L'artiste sourit tristement face à l'endoctrinement atavique de l'alien si jeune.

« Tom, pourrais-tu transmettre un autre message pour moi ? » demanda-t-elle.

« Oui, bien sûr. » répondit l'enfant fièrement.

« Pourrais-tu retourner voir Markus et lui dire ceci : « Rosanna est là, il faut restaurer le lien ». » lui demanda-t-elle.

« Rosanna est là, il faut restaurer le lien. C'est facile. » répondit l'enfant avant de s'élancer vers la porte.

A mi-chemin, il s'arrêta, se retourna, et jetant un œil aux drones impassibles, lança un petit paquet à Rosanna à travers les barreaux, avant de s'en aller en courant.

La jeune femme le ramassa, tandis que Kang s'approchait d'elle.

« Qu'est-ce qui vient de se passer ? » demanda-t-il

« C'est Tom, un enfant wraith. Il est venu me parler quand j'étais enfermée dans la cellule du laboratoire. Depuis il m'aide. » répondit-elle.

« Il t'aide ?! » s'étrangla le soldat.

« Ce n'est qu'un gamin solitaire, maltraité par les siens.
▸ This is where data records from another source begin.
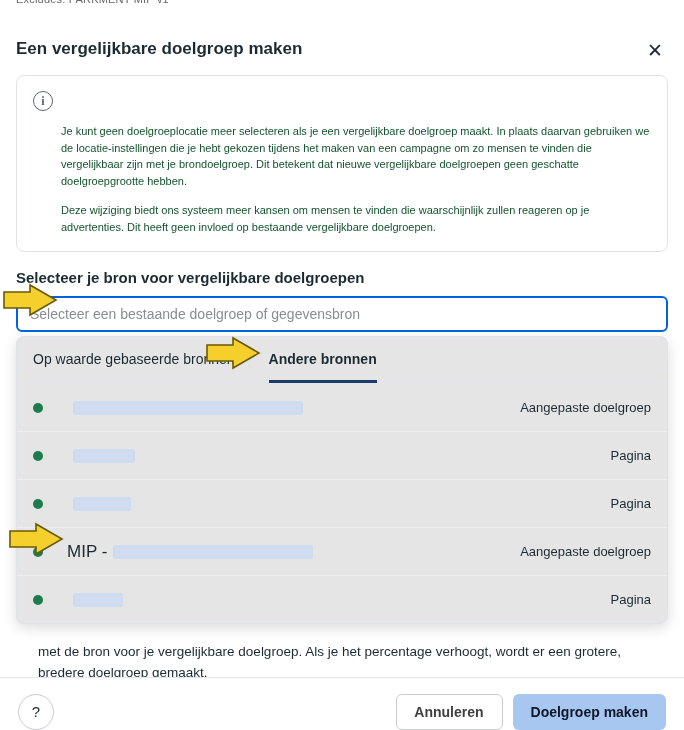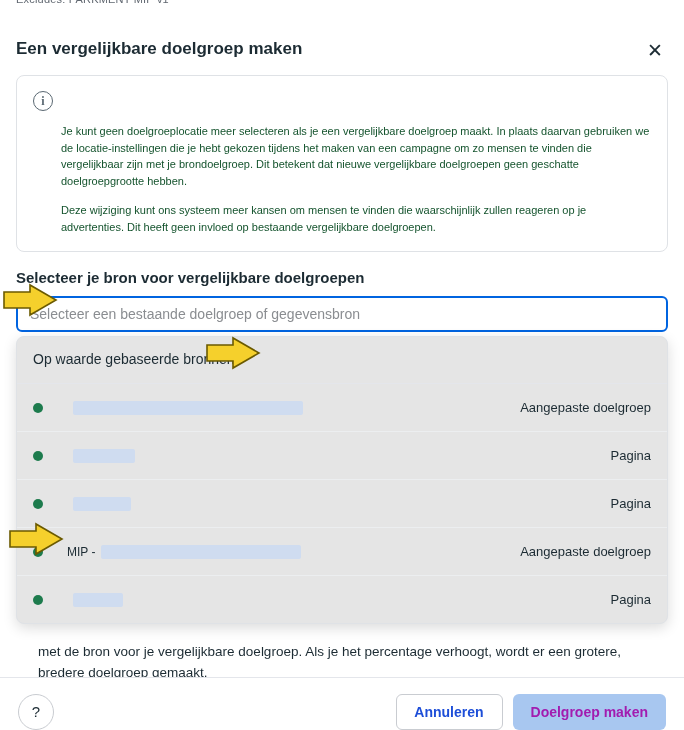--- a/index.html
+++ b/index.html
@@ -305,7 +305,7 @@
         <div class="info-icon">i</div>
       </div>
       <div class="info-p">Je kunt geen doelgroeplocatie meer selecteren als je een vergelijkbare doelgroep maakt. In plaats daarvan gebruiken we de locatie-instellingen die je hebt gekozen tijdens het maken van een campagne om zo mensen te vinden die vergelijkbaar zijn met je brondoelgroep. Dit betekent dat nieuwe vergelijkbare doelgroepen geen geschatte doelgroepgrootte hebben.</div>
-      <div class="info-p">Deze wijziging kunt ons systeem meer kansen om mensen te vinden die waarschijnlijk zullen reageren op je advertenties. Dit heeft geen invloed op bestaande vergelijkbare doelgroepen.</div>
+      <div class="info-p">Deze wijziging biedt ons systeem meer kansen om mensen te vinden die waarschijnlijk zullen reageren op je advertenties. Dit heeft geen invloed op bestaande vergelijkbare doelgroepen.</div>
     </div>
 
     <div class="section-title">Selecteer je bron voor vergelijkbare doelgroepen</div>

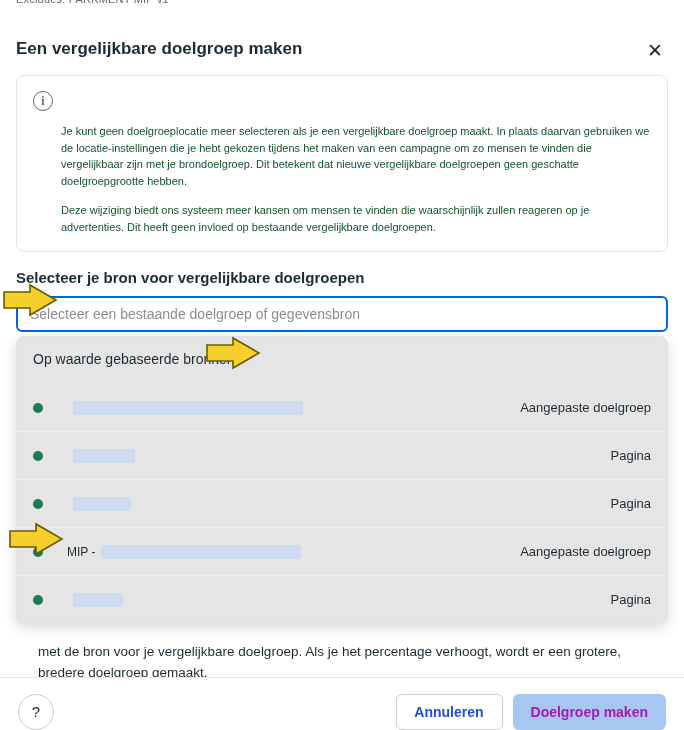--- a/index.html
+++ b/index.html
@@ -316,6 +316,7 @@
       <div class="dropdown">
         <div class="tabs">
           <div class="tab">Op waarde gebaseerde bronnen</div>
+          <div class="tab active">Andere bronnen</div>
         </div>
         <div class="option-list">
 

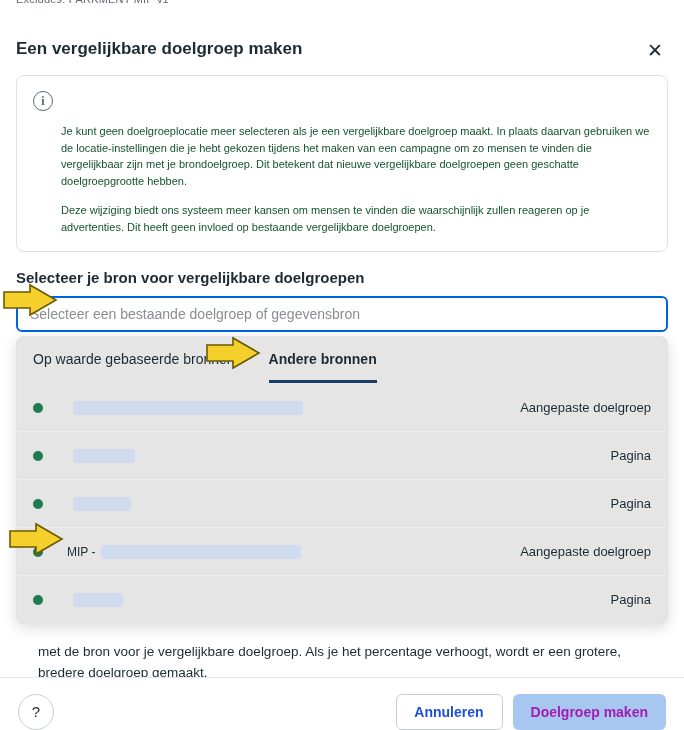--- a/index.html
+++ b/index.html
@@ -201,7 +201,7 @@
     display: flex;
     align-items: center;
     gap: 6px;
-    font-size: 12px;
+    font-size: 17px;
     color: #1c2b33;
     flex: 1 1 auto;
     min-width: 0;

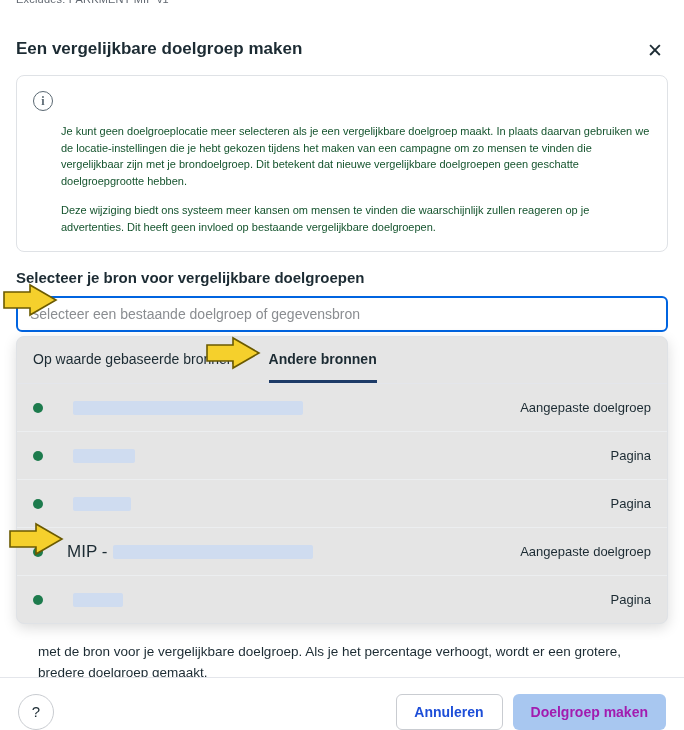--- a/index.html
+++ b/index.html
@@ -267,7 +267,7 @@
   .btn-secondary {
     background: #ffffff;
     border: 1px solid #c9ccd1;
-    color: #1d4ed8;
+    color: #404040;
     padding-left: 17px;
   }
   .btn-primary {

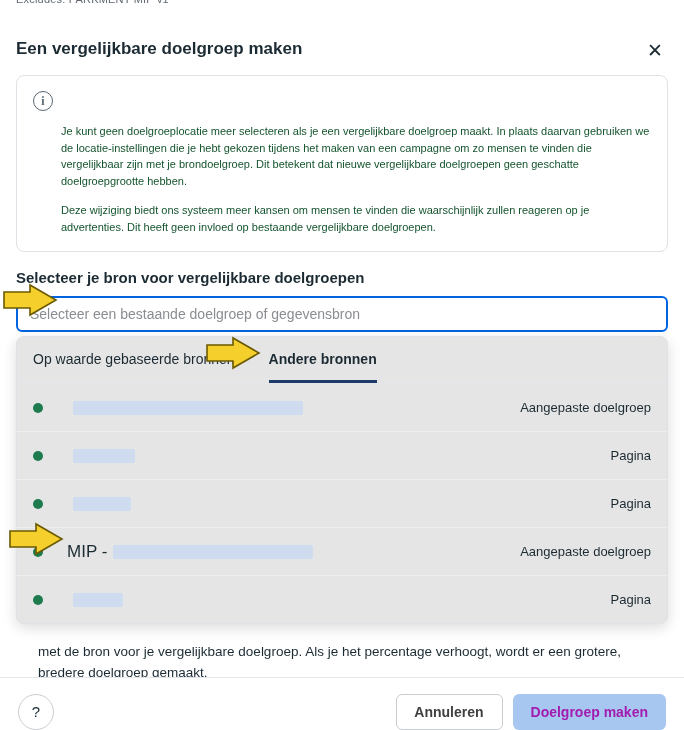--- a/index.html
+++ b/index.html
@@ -273,7 +273,7 @@
   .btn-primary {
     background: #a8c7f0;
     border: none;
-    color: #a21caf;
+    color: #0f172a;
     cursor: default;
   }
Il a suffi que je sois gentille avec lui pour qu'il soit prêt à faire tout ce que je lui demande, ou presque. » dit-elle en ouvrant le petit paquet de tissu, qui contenait de petites noix rougeâtres.

« C'est un wraith, il est dangereux ! » s'exclama Kang, réveillant quelques personnes.
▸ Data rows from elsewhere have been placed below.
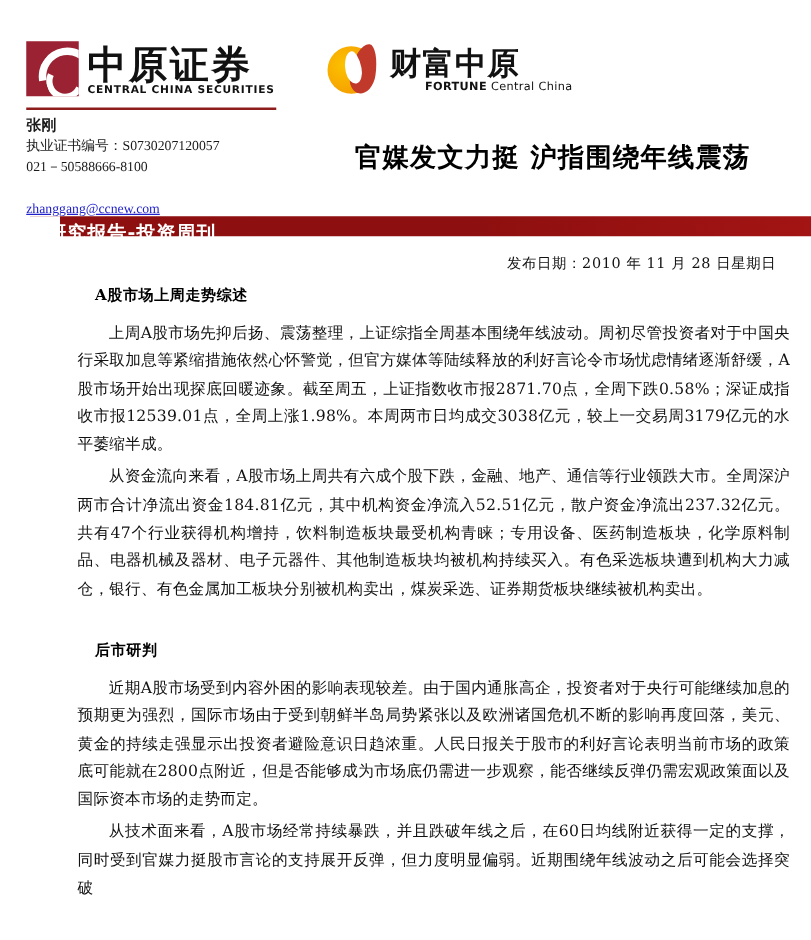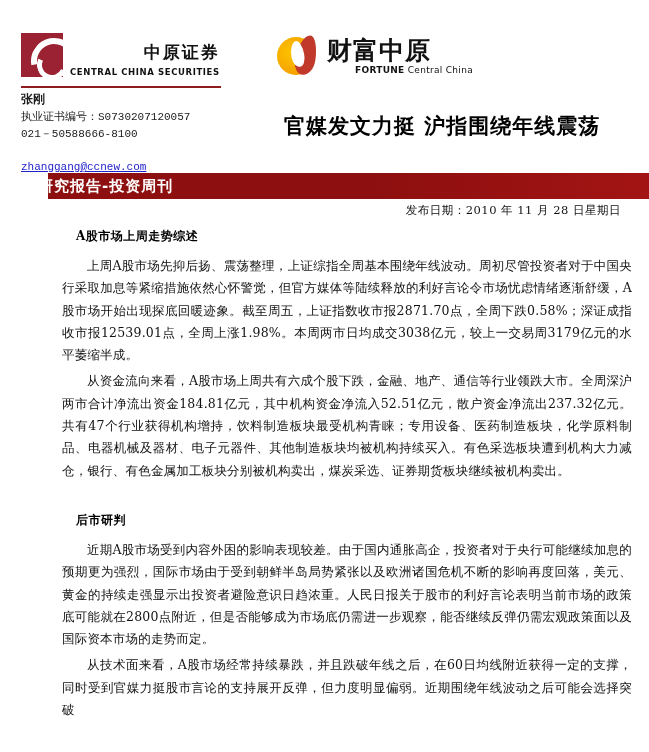--- a/index.html
+++ b/index.html
@@ -42,9 +42,8 @@
   .ccs-words{margin-left:7px;}
   .ccs-cn{
     font-family:"DejaVu Serif","Liberation Serif",serif;
-    font-weight:bold;font-size:17px;letter-spacing:2px;line-height:28px;
+    font-weight:bold;font-size:31px;letter-spacing:2px;line-height:28px;
     color:#111;
-    text-align:right;
   }
   .ccs-en{
     font-size:8.5px;font-weight:bold;letter-spacing:.6px;

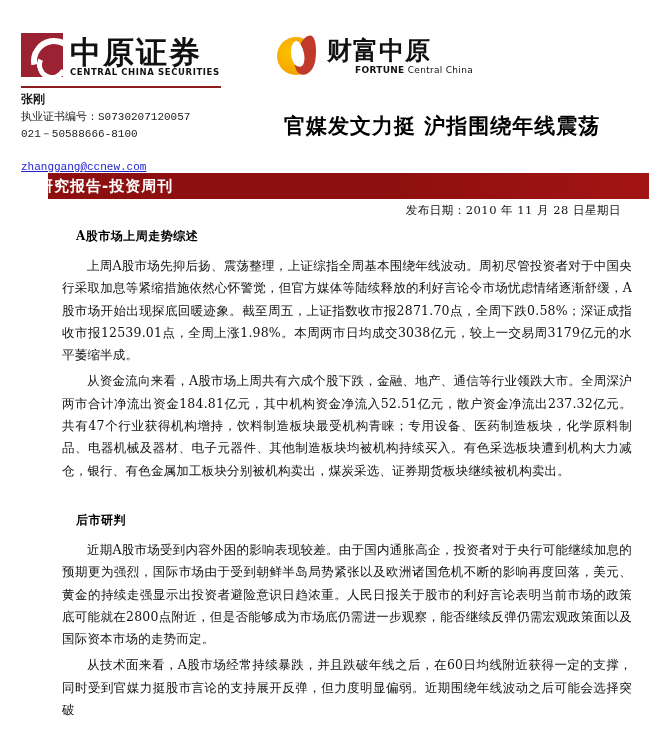--- a/index.html
+++ b/index.html
@@ -51,7 +51,7 @@
   }
 
   .fcc-logo{
-    position:absolute;left:277px;top:35px;
+    position:absolute;left:262px;top:35px;
     display:flex;align-items:center;justify-content:space-between;
   }
   .fcc-mark{

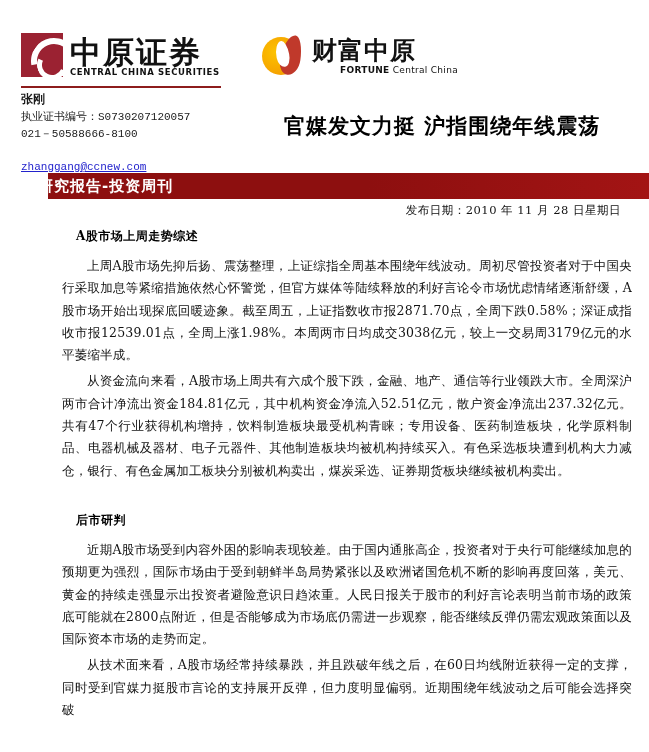--- a/index.html
+++ b/index.html
@@ -88,7 +88,7 @@
   
   .contact{
     position:absolute;left:21px;top:92px;width:225px;
-    font-family:Liberation Mono, monospace;
+    font-family:Liberation Serif, serif;
     font-size:11px;line-height:17px;color:#1a1a1a;
   }
   .contact .name{font-weight:bold;font-size:12px;}

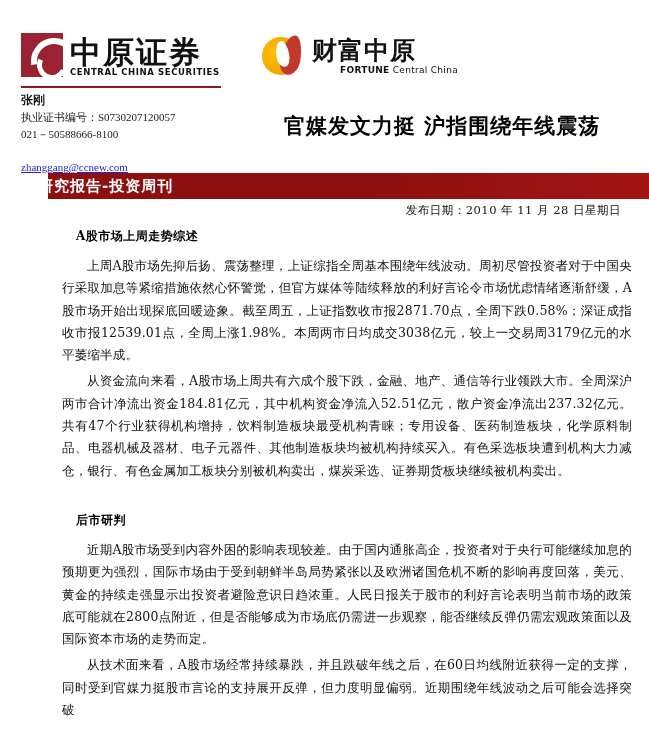--- a/index.html
+++ b/index.html
@@ -104,7 +104,7 @@
 
   
   .banner{
-    position:absolute;left:24px;top:173px;width:625px;height:26px;
+    position:absolute;left:24px;top:173px;width:625px;height:16px;
     background:linear-gradient(to right,#8d0f0f 0%,#8d0f0f 55%,#a31414 100%);
   }
   .banner-text{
« C'est un enfant, et c'est grâce à lui que j'ai pu vous envoyer un message, et que j'ai su que Markus était vivant ! » gronda-t-elle.

Le soldat se radoucit.

«Rosanna, as-tu envisagé que ce puisse être Markus qui nous a trahi ? » murmura-t-il.

« S'il l'a fait, ce n'était pas volontaire, crois-moi. Tu l'aurais vu, tu aurais compris. Ils l'ont atrocement torturé. » souffla-t-elle, retenant des larmes.
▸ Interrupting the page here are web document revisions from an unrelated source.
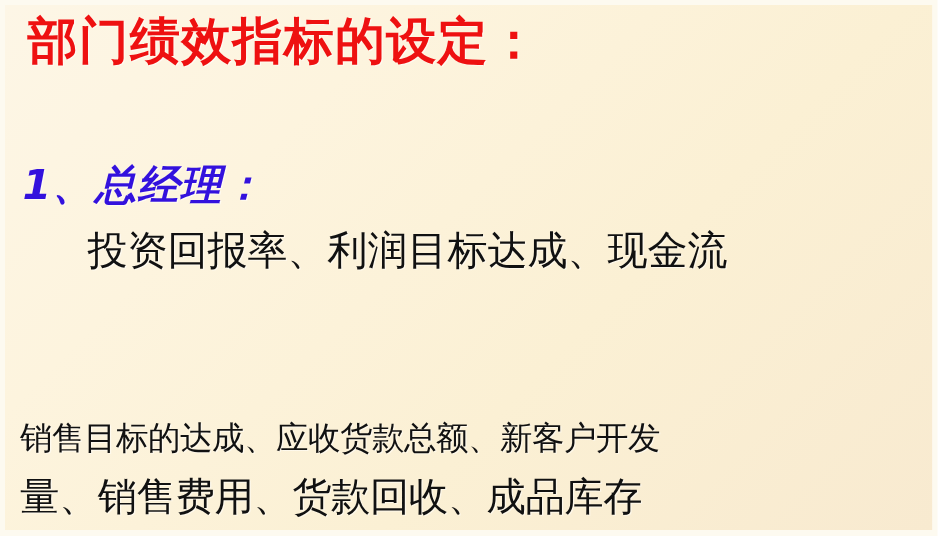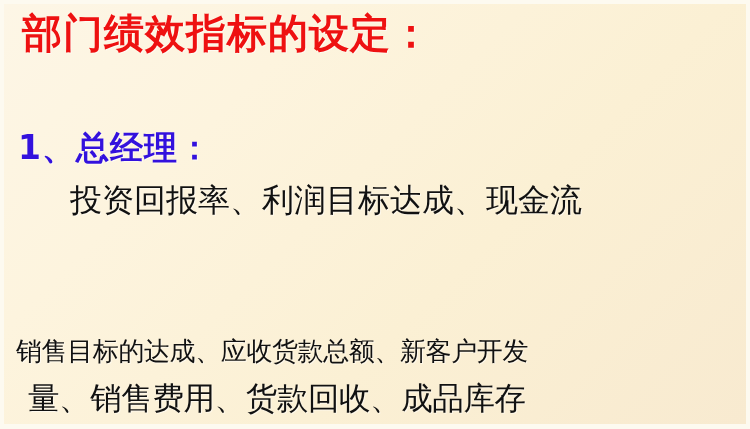--- a/index.html
+++ b/index.html
@@ -60,6 +60,7 @@
     color: #3311dd;
     text-shadow: 1px 1px 0 rgba(255, 255, 255, 0.6);
     letter-spacing: 1px;
+    font-style: italic;
   }
   .heading-1 { left: 14px; top: 127px; }
   .heading-2 { left: 14px; top: 282px; }

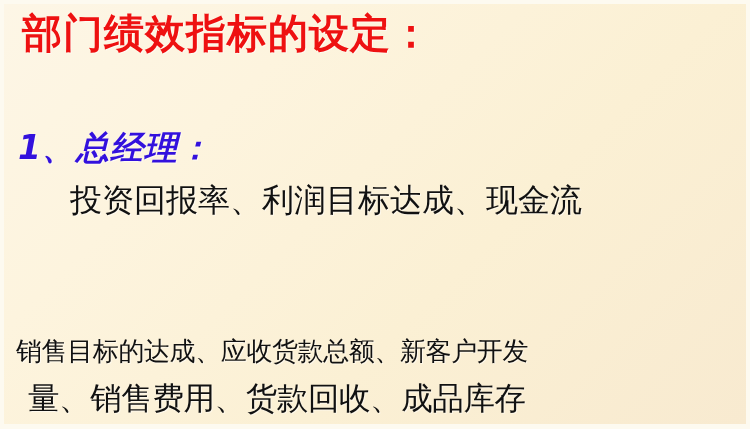--- a/index.html
+++ b/index.html
@@ -75,7 +75,7 @@
   }
   .body-1-a { left: 66px; top: 180px; }
   .body-2-a { left: 12px; top: 334px; font-size: 26px; letter-spacing: -0.4px; }
-  .body-2-b { left: 24px; top: 379px; font-size: 31.5px; letter-spacing: -0.4px; }
+  .body-2-b { left: 12px; top: 379px; font-size: 31.5px; letter-spacing: -0.4px; }
 </style>
 </head>
 <body>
« D'accord, je te crois. » s'excusa le soldat, s'asseyant devant elle, peu désireux de s'attirer ses foudres. « C'est quoi ? » demanda-t-il pour changer de sujet, en désignant les fruits.

La jeune femme en attrapa un et le goûta.

« C'est des sortes de noix, mais elles ont un peu un goût d'olive. Tu en veux une ? » demanda-t-elle en tendant le sachet.

« Tu es sure que je peux ? » demanda le soldat, les yeux brillants de désir.

« Vas-y, on va partager ça en portions égales, comme ça tout le monde pourra en avoir un peu. » dit-elle en comptant les noix.

Les quelques noix que chacun reçut eurent un effet extraordinaire sur leur moral à tous, et c'est l'esprit beaucoup plus tranquille que les prisonniers de la cellule trois finirent leur nuit.